Cross-site request forgery (CSRF) attacks can be devastating for many businesses and organizations, as they allow attackers to perform unauthorized activities on behalf of legitimate users. As such, it’s important to understand and implement CSRF defense strategies to protect your organization’s data and resources. To help you get started, we’ve gathered advice from two security experts – Jeremiah Grossman and Tom Brennan – on the best ways to defend against CSRF attacks.
First, Jeremiah Grossman recommends using an anti-CSRF token. This token is a random string of data that is generated and embedded in a form or link on a website. It is then used to verify that the request is coming from the correct user. This token should be generated securely, and should be validated on the server side before allowing any action to be completed.
Tom Brennan also suggests using a “synchronizer token” as a form of CSRF defense. This token is generated on the server side, and then sent to the client side along with the form or link. When the form or link is submitted, the token is sent back to the server, where it is verified to ensure that the request is coming from the correct user.
Both Jeremiah Grossman and Tom Brennan also recommend using an “origin” header to verify the source of the request.
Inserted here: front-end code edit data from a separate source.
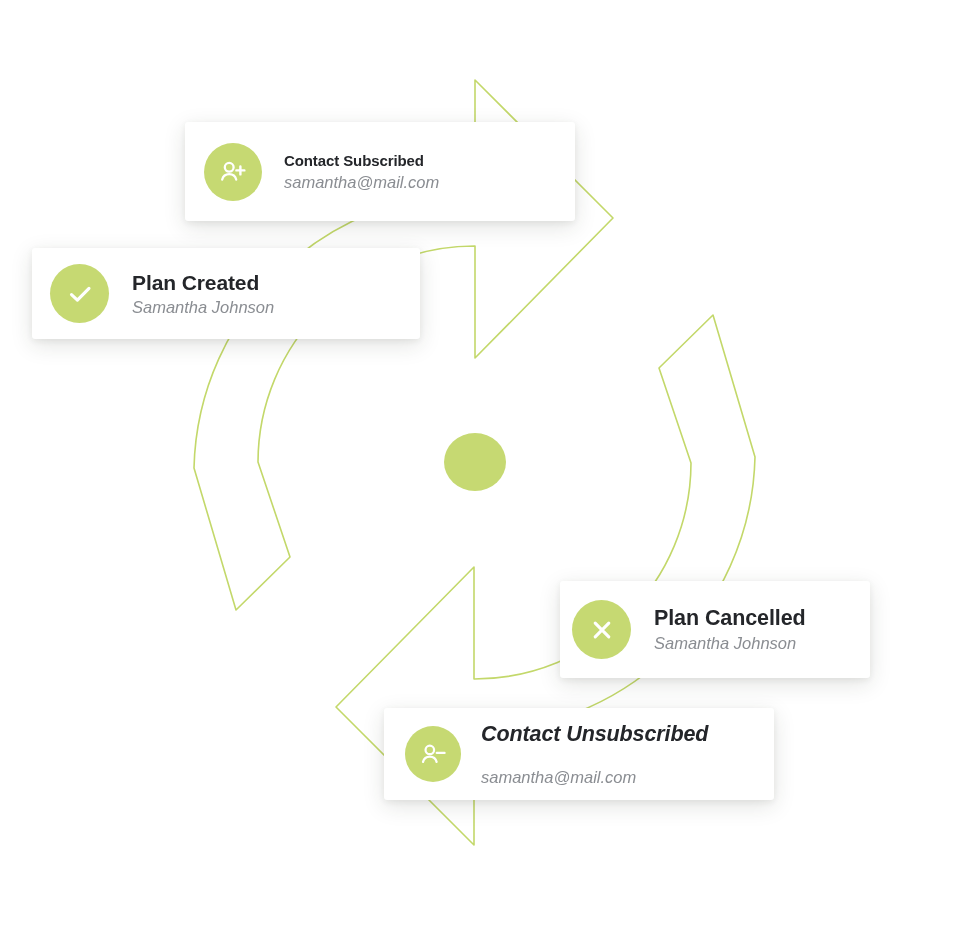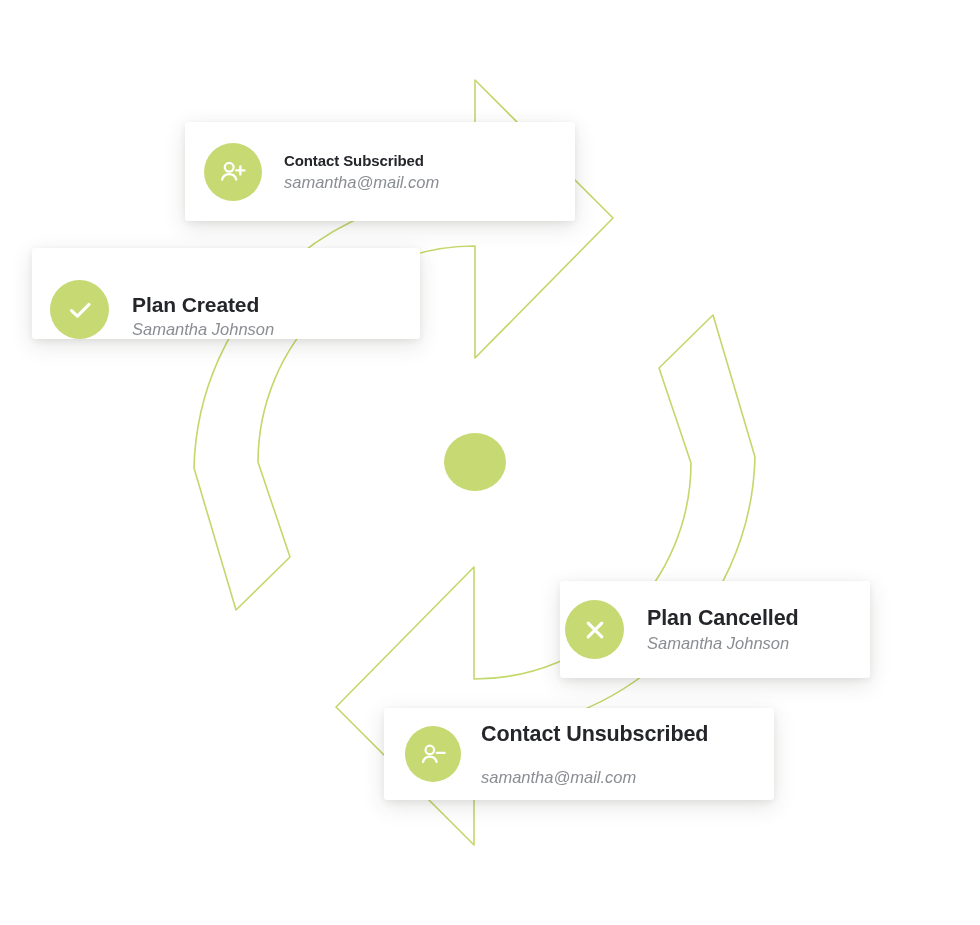"Plan Created" div.event-card { align-items: flex-end -> none }
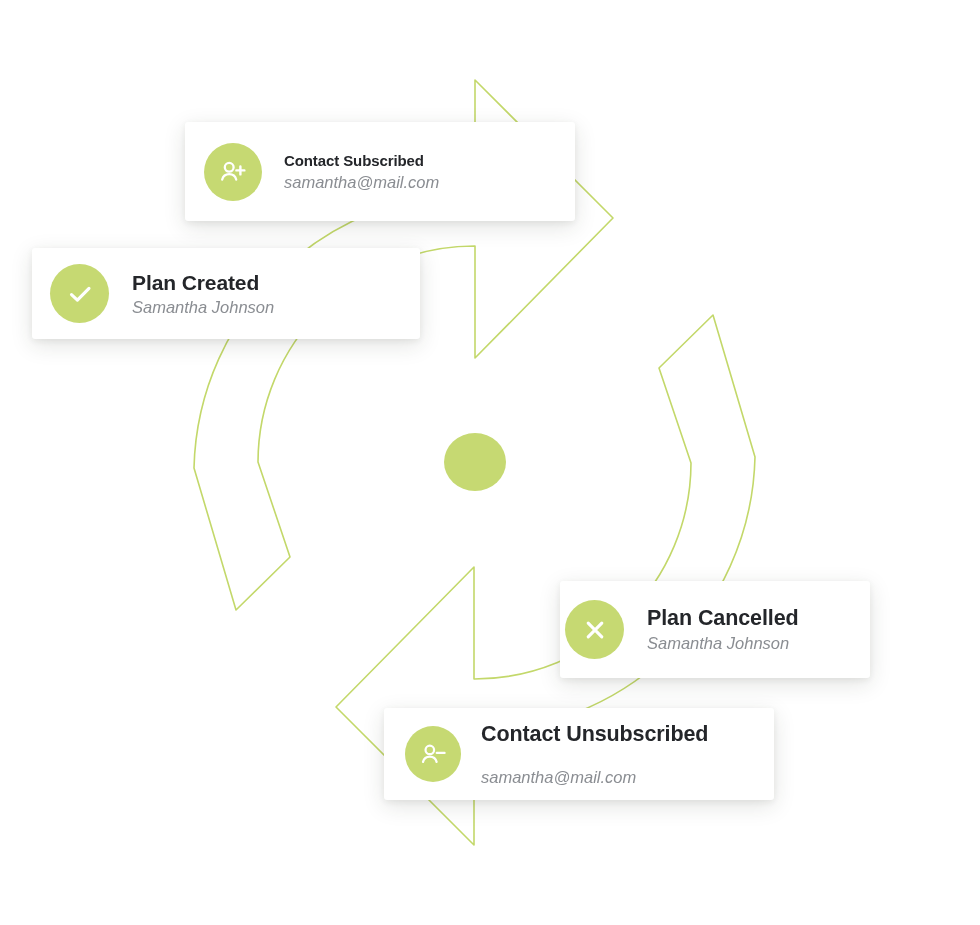"Plan Cancelled" #card-plan-cancelled { padding-left: 5px -> 12px }
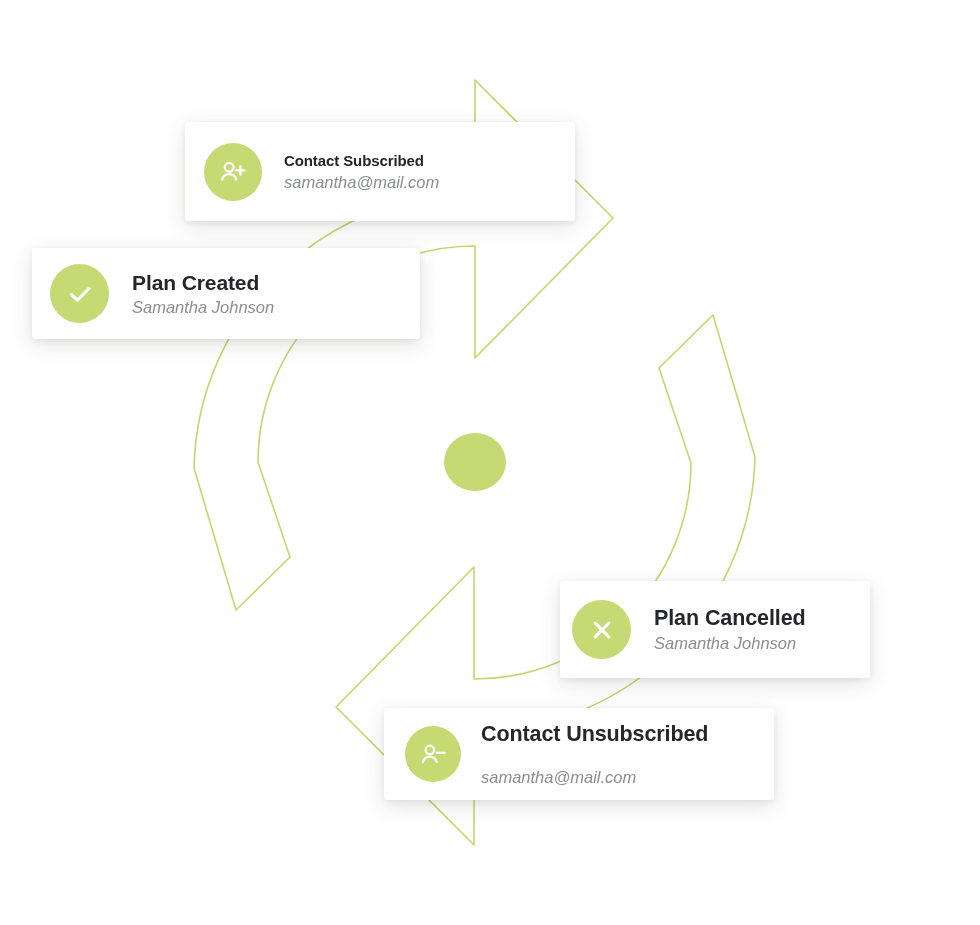"Contact Unsubscribed" #card-contact-unsubscribed .card-title { font-style: none -> italic }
This header contains the IP address of the user that is making the request, and can be used to verify that the request is coming from the correct user.
Finally, Jeremiah Grossman suggests implementing a “captcha” system, which is a type of challenge-response test that is used to verify that the user is a real person. This is especially useful for preventing automated scripts from executing CSRF attacks.
By following these CSRF defense strategies from Jeremiah Grossman and Tom Brennan, you can help protect your organization from unauthorized activities. Remember to generate tokens securely, use an origin header to verify the source of the request, and implement a captcha system to prevent automated scripts from executing attacks. With these strategies in place, you can help ensure that your business or organization is safe from CSRF attacks.